■ WHAT IS EXPECTED
Below are entries. Copy exactly the lines running from the line that holds "Cast iron weight" to the line that holds "delivery note number: DN-26654 -> DN-26645", with both ends included.

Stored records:
###

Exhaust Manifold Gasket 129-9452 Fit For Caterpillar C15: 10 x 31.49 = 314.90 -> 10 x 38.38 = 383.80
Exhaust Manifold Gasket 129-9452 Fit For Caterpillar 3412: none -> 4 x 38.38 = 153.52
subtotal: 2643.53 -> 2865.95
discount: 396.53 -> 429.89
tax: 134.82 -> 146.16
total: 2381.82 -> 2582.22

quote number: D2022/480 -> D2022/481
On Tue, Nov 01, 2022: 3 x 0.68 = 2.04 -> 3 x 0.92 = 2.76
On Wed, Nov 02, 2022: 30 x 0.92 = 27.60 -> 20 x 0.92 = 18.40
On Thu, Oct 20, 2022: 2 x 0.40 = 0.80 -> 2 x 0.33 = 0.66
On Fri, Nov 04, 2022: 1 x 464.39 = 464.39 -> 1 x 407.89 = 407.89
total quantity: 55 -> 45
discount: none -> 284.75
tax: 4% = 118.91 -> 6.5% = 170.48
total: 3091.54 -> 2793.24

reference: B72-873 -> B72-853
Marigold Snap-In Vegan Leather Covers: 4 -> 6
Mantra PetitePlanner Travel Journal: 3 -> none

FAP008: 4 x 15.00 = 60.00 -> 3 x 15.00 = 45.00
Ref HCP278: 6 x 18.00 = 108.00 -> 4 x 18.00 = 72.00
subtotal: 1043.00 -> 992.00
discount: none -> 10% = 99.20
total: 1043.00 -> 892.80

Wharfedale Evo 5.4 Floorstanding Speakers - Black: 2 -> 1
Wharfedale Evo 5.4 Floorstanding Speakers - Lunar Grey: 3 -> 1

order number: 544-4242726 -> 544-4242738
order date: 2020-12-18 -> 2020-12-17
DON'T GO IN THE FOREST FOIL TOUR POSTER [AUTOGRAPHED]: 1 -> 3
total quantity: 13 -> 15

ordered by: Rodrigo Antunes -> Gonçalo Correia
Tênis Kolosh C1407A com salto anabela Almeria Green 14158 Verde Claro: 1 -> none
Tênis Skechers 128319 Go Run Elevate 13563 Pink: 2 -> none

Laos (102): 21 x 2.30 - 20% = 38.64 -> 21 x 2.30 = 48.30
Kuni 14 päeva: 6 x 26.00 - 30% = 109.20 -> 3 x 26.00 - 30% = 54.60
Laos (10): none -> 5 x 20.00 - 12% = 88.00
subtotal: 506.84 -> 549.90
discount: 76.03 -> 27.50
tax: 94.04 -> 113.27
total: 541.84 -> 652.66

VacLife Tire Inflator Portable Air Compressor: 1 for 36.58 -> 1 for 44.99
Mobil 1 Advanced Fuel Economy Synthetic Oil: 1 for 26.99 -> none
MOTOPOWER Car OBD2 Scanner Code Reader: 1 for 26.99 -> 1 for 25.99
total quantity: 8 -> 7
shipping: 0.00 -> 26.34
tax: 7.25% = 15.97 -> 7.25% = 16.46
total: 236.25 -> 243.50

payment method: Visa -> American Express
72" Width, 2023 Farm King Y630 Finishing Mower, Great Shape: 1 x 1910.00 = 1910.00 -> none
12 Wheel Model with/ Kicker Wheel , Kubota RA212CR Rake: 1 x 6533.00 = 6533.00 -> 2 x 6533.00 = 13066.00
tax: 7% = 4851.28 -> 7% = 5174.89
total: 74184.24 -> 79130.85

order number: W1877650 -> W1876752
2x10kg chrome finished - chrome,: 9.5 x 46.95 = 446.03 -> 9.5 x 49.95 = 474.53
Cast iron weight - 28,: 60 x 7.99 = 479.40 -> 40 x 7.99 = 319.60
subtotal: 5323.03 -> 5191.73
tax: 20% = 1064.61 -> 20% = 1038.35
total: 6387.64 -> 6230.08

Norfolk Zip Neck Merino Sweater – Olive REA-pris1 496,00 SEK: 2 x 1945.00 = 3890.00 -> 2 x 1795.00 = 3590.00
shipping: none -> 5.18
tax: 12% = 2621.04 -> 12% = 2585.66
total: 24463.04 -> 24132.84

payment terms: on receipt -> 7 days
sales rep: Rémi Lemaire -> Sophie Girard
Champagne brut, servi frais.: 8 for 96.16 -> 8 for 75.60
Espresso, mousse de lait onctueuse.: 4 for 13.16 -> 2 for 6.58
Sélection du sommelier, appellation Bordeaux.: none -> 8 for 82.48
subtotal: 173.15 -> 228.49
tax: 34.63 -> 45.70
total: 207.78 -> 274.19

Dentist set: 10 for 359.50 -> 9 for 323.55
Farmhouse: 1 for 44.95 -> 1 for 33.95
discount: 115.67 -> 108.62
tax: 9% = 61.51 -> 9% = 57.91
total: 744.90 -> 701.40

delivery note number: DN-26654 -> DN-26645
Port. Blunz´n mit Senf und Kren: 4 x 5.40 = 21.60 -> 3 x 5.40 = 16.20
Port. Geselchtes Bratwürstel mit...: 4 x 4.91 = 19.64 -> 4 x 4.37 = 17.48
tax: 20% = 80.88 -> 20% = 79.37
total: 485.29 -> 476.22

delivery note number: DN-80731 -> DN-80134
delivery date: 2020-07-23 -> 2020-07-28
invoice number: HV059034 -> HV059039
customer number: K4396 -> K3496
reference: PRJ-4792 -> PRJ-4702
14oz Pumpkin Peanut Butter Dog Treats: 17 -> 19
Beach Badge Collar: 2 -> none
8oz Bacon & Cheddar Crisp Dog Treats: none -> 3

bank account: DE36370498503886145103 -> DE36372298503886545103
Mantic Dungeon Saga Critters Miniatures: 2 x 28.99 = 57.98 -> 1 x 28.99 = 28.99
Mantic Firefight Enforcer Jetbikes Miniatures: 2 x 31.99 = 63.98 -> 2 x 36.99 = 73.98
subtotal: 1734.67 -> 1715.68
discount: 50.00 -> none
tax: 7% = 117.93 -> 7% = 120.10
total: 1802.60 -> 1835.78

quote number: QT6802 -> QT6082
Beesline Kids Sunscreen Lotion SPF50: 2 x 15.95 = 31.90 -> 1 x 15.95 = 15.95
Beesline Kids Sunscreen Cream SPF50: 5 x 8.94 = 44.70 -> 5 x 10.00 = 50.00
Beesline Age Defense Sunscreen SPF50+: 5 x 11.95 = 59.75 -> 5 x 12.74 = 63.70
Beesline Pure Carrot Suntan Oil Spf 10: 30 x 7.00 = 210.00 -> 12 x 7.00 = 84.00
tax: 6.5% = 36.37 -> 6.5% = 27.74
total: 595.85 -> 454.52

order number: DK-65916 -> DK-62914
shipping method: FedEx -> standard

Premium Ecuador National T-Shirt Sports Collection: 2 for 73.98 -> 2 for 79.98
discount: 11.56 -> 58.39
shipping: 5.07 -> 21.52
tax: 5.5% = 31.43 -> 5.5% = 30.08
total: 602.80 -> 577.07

###

■ SOLUTION FOR THIS PROBLEM
Cast iron weight - 28,: 60 x 7.99 = 479.40 -> 40 x 7.99 = 319.60
subtotal: 5323.03 -> 5191.73
tax: 20% = 1064.61 -> 20% = 1038.35
total: 6387.64 -> 6230.08

Norfolk Zip Neck Merino Sweater – Olive REA-pris1 496,00 SEK: 2 x 1945.00 = 3890.00 -> 2 x 1795.00 = 3590.00
shipping: none -> 5.18
tax: 12% = 2621.04 -> 12% = 2585.66
total: 24463.04 -> 24132.84

payment terms: on receipt -> 7 days
sales rep: Rémi Lemaire -> Sophie Girard
Champagne brut, servi frais.: 8 for 96.16 -> 8 for 75.60
Espresso, mousse de lait onctueuse.: 4 for 13.16 -> 2 for 6.58
Sélection du sommelier, appellation Bordeaux.: none -> 8 for 82.48
subtotal: 173.15 -> 228.49
tax: 34.63 -> 45.70
total: 207.78 -> 274.19

Dentist set: 10 for 359.50 -> 9 for 323.55
Farmhouse: 1 for 44.95 -> 1 for 33.95
discount: 115.67 -> 108.62
tax: 9% = 61.51 -> 9% = 57.91
total: 744.90 -> 701.40

delivery note number: DN-26654 -> DN-26645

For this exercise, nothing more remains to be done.